─── The data

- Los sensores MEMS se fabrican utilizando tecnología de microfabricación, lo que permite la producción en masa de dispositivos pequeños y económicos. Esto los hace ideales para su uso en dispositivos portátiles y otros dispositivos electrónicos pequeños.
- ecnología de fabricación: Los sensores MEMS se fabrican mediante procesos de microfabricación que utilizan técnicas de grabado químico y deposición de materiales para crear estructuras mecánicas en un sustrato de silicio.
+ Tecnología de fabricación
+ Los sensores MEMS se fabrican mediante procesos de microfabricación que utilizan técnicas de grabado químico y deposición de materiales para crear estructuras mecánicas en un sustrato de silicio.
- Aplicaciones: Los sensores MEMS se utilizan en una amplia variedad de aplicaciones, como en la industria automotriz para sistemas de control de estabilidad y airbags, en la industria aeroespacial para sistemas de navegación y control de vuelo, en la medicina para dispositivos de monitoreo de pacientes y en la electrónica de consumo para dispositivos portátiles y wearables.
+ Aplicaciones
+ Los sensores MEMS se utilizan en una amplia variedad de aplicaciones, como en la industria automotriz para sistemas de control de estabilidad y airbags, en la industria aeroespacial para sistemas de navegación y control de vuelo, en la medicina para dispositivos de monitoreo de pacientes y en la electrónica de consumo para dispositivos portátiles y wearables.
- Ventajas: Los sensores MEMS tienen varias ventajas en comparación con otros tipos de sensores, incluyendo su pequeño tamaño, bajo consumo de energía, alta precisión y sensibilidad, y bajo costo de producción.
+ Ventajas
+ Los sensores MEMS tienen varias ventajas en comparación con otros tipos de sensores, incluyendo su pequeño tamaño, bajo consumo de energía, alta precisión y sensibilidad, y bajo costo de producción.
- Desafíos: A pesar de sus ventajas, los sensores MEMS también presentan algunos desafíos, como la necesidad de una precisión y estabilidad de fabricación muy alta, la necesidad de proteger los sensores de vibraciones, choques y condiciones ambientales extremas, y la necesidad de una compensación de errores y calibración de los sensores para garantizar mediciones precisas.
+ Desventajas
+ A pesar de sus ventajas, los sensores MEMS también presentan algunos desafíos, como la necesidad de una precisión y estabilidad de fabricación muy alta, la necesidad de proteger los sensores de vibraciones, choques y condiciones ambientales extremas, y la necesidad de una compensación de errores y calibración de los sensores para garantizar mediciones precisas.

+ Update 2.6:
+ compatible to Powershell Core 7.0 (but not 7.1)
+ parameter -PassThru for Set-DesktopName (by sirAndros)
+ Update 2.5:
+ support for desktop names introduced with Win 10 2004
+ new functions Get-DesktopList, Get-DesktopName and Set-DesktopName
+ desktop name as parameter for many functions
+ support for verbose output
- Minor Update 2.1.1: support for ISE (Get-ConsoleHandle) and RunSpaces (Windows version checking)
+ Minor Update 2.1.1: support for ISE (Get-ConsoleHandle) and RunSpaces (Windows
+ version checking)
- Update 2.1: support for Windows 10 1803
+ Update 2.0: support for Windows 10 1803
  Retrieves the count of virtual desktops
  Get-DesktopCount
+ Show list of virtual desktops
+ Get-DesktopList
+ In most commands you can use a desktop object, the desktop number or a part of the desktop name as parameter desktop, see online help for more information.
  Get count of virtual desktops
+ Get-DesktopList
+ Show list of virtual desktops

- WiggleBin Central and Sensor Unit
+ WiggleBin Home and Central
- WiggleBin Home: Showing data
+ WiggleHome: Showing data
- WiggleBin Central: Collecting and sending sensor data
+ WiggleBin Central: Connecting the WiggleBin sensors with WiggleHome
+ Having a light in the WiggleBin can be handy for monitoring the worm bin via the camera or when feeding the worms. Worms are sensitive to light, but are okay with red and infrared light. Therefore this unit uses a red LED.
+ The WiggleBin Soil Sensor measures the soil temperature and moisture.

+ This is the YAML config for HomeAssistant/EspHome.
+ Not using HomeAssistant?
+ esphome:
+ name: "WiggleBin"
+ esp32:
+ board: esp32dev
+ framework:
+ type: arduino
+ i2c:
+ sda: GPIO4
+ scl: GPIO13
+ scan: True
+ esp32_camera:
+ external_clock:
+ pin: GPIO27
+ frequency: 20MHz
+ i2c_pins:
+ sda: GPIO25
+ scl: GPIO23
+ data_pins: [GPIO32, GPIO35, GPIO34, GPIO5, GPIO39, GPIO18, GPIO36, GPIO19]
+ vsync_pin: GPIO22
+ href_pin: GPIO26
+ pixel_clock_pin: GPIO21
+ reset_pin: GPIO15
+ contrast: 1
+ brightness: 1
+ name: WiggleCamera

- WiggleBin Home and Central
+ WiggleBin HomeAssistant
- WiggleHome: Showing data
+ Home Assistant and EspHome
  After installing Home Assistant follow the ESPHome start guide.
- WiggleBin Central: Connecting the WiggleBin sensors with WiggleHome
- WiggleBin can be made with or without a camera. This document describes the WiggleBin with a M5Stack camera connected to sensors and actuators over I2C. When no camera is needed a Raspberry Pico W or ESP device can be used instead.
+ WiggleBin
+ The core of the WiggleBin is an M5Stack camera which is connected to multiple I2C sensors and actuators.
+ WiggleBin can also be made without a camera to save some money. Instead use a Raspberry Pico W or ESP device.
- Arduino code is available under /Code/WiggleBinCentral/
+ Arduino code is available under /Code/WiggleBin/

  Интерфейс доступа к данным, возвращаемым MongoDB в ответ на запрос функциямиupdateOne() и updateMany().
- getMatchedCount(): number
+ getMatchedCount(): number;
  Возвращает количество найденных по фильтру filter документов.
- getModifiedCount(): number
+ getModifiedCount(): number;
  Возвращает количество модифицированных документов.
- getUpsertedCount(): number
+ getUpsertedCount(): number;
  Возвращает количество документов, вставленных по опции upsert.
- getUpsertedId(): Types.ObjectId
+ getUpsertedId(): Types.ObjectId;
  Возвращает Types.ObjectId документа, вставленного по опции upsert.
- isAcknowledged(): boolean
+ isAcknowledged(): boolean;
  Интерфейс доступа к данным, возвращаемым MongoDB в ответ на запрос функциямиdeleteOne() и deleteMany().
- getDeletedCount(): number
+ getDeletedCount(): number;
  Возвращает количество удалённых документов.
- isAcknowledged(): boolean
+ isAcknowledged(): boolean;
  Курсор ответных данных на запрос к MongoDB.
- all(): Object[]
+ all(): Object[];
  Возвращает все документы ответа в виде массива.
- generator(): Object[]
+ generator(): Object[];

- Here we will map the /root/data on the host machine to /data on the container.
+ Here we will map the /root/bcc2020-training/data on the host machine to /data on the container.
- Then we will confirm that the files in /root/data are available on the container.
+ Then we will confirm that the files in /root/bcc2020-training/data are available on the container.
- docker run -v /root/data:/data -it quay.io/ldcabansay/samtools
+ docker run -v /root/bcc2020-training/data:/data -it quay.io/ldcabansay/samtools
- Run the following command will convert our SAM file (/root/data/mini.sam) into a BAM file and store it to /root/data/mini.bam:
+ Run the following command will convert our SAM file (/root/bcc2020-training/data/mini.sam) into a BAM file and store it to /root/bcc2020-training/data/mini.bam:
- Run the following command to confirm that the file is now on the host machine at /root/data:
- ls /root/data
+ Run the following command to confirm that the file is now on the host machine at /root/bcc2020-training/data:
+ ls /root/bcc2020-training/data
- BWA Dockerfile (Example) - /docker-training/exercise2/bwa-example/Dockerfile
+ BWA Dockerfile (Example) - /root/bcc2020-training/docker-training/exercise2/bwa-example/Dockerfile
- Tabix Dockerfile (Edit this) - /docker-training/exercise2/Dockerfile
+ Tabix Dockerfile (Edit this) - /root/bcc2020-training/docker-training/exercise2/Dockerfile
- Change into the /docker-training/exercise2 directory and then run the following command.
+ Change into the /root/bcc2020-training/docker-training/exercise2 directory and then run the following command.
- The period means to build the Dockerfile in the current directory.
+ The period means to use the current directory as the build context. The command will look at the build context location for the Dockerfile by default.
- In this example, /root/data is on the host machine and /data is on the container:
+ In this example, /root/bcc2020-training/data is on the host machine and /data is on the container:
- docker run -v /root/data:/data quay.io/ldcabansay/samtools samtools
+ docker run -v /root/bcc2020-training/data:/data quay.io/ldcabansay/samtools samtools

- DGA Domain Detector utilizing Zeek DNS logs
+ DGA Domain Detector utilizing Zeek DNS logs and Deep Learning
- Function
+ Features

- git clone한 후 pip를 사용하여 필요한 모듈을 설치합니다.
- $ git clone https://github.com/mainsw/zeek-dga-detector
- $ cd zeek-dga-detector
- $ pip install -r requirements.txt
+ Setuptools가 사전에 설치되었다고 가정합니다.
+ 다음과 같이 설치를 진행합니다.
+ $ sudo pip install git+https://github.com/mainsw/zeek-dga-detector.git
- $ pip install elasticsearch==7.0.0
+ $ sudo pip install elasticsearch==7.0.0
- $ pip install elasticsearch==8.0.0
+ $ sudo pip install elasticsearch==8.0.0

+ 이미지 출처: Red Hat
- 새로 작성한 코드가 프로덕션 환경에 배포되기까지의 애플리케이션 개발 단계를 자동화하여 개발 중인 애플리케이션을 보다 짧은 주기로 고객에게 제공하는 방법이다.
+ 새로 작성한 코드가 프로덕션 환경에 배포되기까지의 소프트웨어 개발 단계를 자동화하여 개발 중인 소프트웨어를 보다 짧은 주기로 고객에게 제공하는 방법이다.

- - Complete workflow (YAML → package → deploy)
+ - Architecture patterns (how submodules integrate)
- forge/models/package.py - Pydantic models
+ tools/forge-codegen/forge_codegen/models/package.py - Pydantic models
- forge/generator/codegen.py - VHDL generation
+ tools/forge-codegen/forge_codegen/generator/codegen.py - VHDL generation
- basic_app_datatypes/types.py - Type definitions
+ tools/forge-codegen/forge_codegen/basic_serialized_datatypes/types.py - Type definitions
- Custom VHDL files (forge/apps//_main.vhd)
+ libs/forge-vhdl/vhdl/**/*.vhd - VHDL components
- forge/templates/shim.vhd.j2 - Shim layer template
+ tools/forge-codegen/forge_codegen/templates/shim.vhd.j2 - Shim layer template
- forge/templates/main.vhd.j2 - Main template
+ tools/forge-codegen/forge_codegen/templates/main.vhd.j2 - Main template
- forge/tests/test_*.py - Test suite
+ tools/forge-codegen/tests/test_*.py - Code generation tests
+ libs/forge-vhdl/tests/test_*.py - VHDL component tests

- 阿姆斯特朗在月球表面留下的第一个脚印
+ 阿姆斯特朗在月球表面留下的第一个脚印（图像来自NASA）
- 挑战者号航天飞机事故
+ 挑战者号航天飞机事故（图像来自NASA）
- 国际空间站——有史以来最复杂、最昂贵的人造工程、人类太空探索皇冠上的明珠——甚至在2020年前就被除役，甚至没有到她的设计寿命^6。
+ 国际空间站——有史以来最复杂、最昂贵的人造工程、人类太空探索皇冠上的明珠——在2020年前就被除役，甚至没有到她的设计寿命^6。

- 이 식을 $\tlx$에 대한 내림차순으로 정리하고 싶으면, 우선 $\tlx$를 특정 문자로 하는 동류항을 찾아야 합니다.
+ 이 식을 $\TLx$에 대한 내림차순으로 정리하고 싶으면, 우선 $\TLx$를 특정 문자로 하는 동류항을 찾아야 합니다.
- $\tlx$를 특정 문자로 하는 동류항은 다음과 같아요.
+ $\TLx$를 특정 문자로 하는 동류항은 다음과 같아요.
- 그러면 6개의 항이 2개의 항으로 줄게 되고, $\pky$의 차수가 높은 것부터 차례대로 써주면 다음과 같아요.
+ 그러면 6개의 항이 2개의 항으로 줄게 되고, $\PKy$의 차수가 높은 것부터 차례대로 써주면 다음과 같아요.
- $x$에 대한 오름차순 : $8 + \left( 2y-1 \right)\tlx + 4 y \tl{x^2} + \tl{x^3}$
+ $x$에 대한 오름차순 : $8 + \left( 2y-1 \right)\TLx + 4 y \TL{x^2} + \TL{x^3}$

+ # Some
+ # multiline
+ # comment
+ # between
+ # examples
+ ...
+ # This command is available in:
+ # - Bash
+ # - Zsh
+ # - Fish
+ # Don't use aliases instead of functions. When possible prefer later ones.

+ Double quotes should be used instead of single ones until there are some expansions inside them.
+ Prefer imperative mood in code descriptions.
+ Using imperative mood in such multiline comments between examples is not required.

──────

Instructions to follow - From the records above, print exactly the lines that run from the line with "for many functions" to the line with "- Update 2.1: support for Windows 10 1803", inclusive.

Solution for this exercise -
+ desktop name as parameter for many functions
+ support for verbose output
- Minor Update 2.1.1: support for ISE (Get-ConsoleHandle) and RunSpaces (Windows version checking)
+ Minor Update 2.1.1: support for ISE (Get-ConsoleHandle) and RunSpaces (Windows
+ version checking)
- Update 2.1: support for Windows 10 1803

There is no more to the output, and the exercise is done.